What needs to be done — Restate all data exactly. No images.

◇ ◇ ◇ ◇

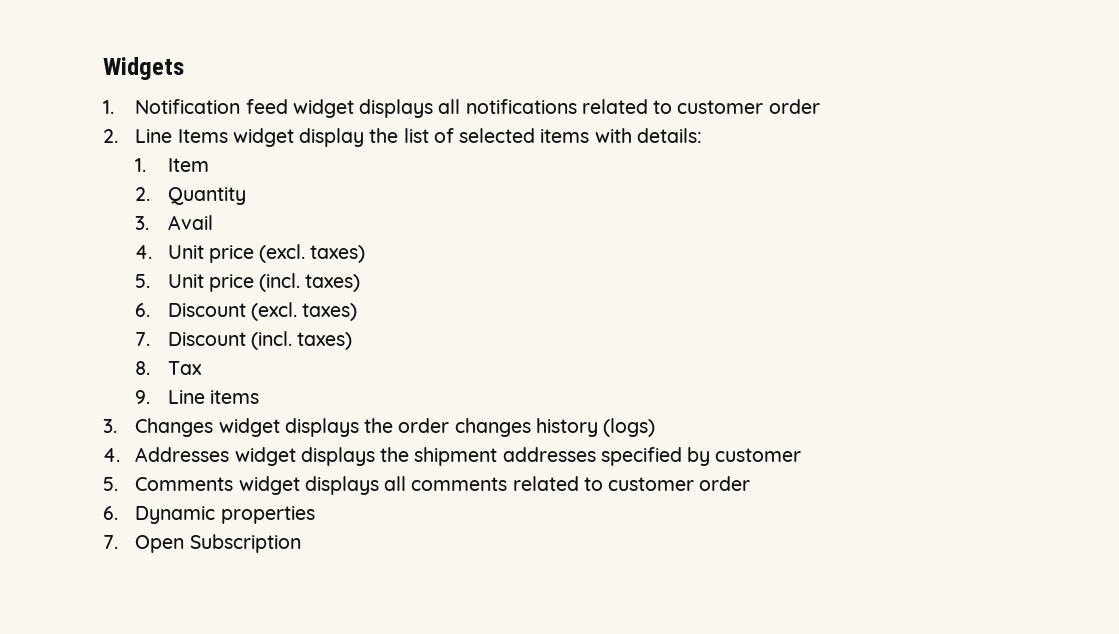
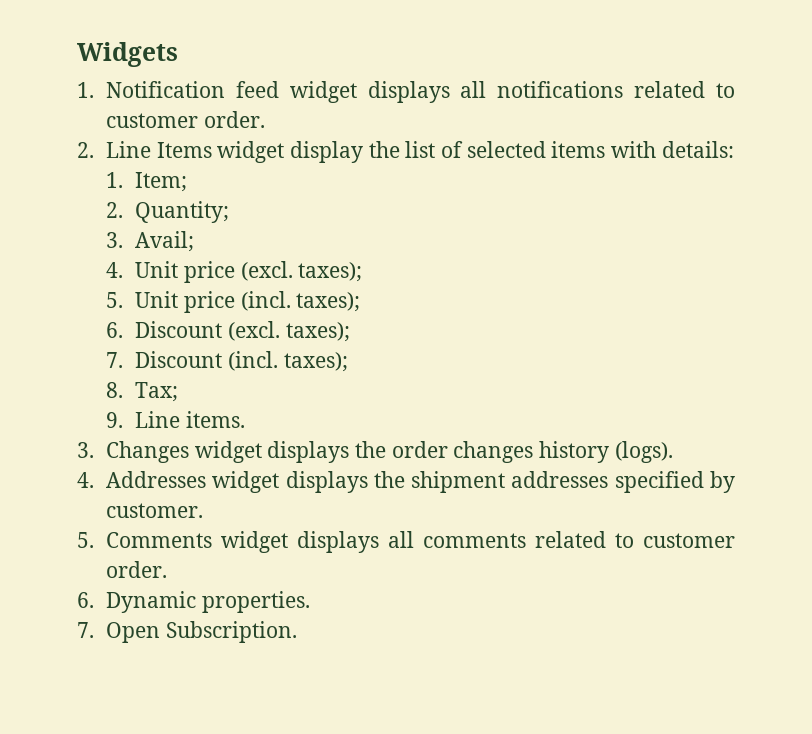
[768,99,820,114] order -> [203,111,265,128] order.
[167,158,209,172] [135,187,246,205] [135,215,213,230] Item // 2. Quantity // 3. Avail -> [135,172,188,192] [106,201,230,223] [106,231,195,252] Item; // 2. Quantity; // 3. Avail;
[310,245,366,263] taxes) -> [298,262,363,282] taxes);
[305,274,361,292] taxes) -> [296,292,361,312] taxes);
[302,303,358,321] taxes) -> [285,322,350,342] taxes);
[297,332,353,350] taxes) -> [283,352,348,372] taxes);
[167,361,202,375] Tax -> [135,382,179,402] Tax;
[209,390,259,404] items -> [185,411,245,428] items.
[603,418,656,437] (logs) -> [614,441,673,463] (logs).
[715,448,802,462] customer -> [106,503,204,518] customer.
[699,476,751,491] order -> [106,561,168,578] order.
[220,506,315,524] properties -> [201,591,310,613] properties.
[189,534,301,553] Subscription -> [165,621,297,643] Subscription.

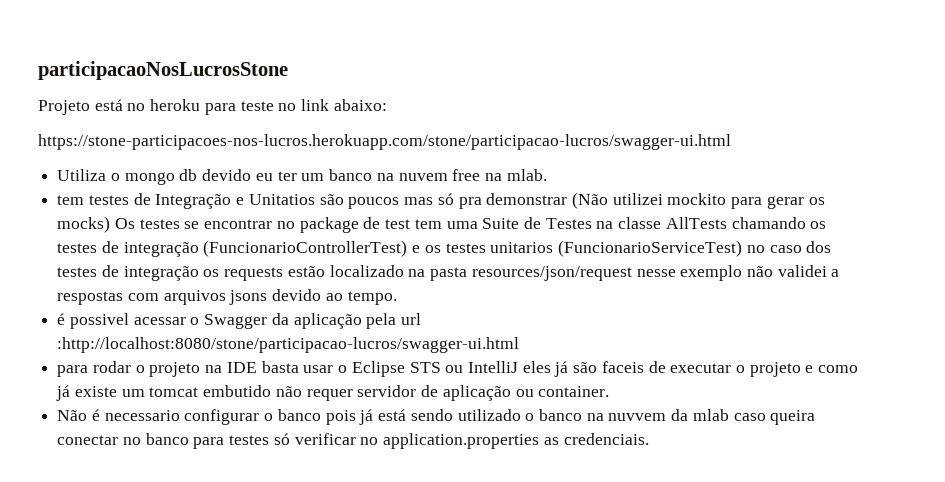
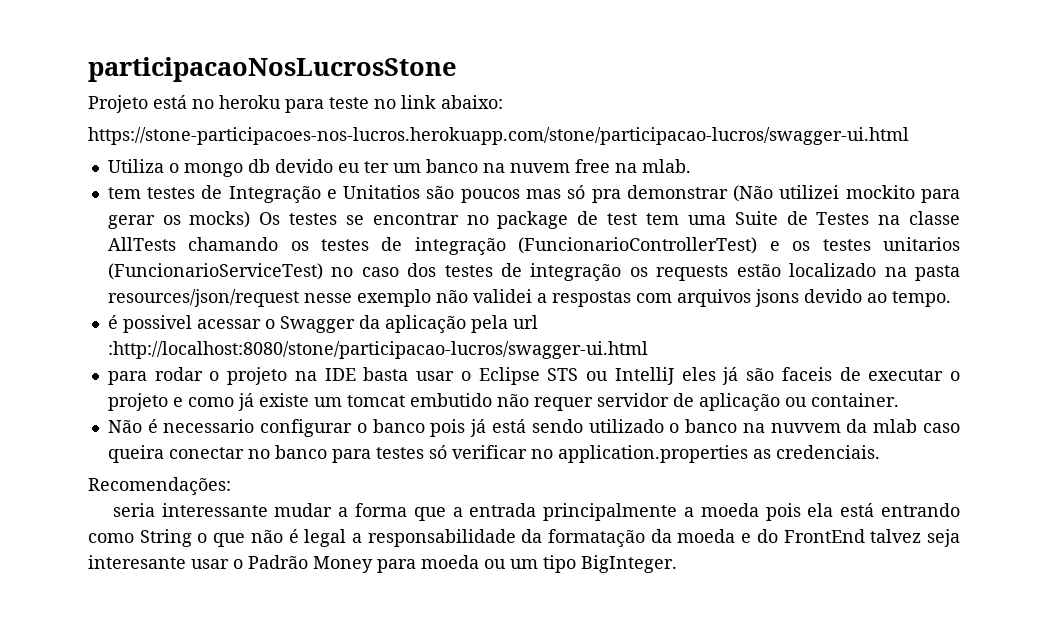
(649, 439) none -> [88,477,231,495] [112,503,960,521] [88,529,961,547] [88,555,677,573] // Recomendações: // seria interessante mudar a forma que a entrada principalmente a moeda pois ela está entrando como String o que não é legal a responsabilidade da formatação da moeda e do FrontEnd talvez seja interesante usar o Padrão Money para moeda ou um tipo BigInteger.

◇ ◇ ◇ ◇

The answer —
[768,99,820,114] order -> [203,111,265,128] order.
[167,158,209,172] [135,187,246,205] [135,215,213,230] Item // 2. Quantity // 3. Avail -> [135,172,188,192] [106,201,230,223] [106,231,195,252] Item; // 2. Quantity; // 3. Avail;
[310,245,366,263] taxes) -> [298,262,363,282] taxes);
[305,274,361,292] taxes) -> [296,292,361,312] taxes);
[302,303,358,321] taxes) -> [285,322,350,342] taxes);
[297,332,353,350] taxes) -> [283,352,348,372] taxes);
[167,361,202,375] Tax -> [135,382,179,402] Tax;
[209,390,259,404] items -> [185,411,245,428] items.
[603,418,656,437] (logs) -> [614,441,673,463] (logs).
[715,448,802,462] customer -> [106,503,204,518] customer.
[699,476,751,491] order -> [106,561,168,578] order.
[220,506,315,524] properties -> [201,591,310,613] properties.
[189,534,301,553] Subscription -> [165,621,297,643] Subscription.

(649, 439) none -> [88,477,231,495] [112,503,960,521] [88,529,961,547] [88,555,677,573] // Recomendações: // seria interessante mudar a forma que a entrada principalmente a moeda pois ela está entrando como String o que não é legal a responsabilidade da formatação da moeda e do FrontEnd talvez seja interesante usar o Padrão Money para moeda ou um tipo BigInteger.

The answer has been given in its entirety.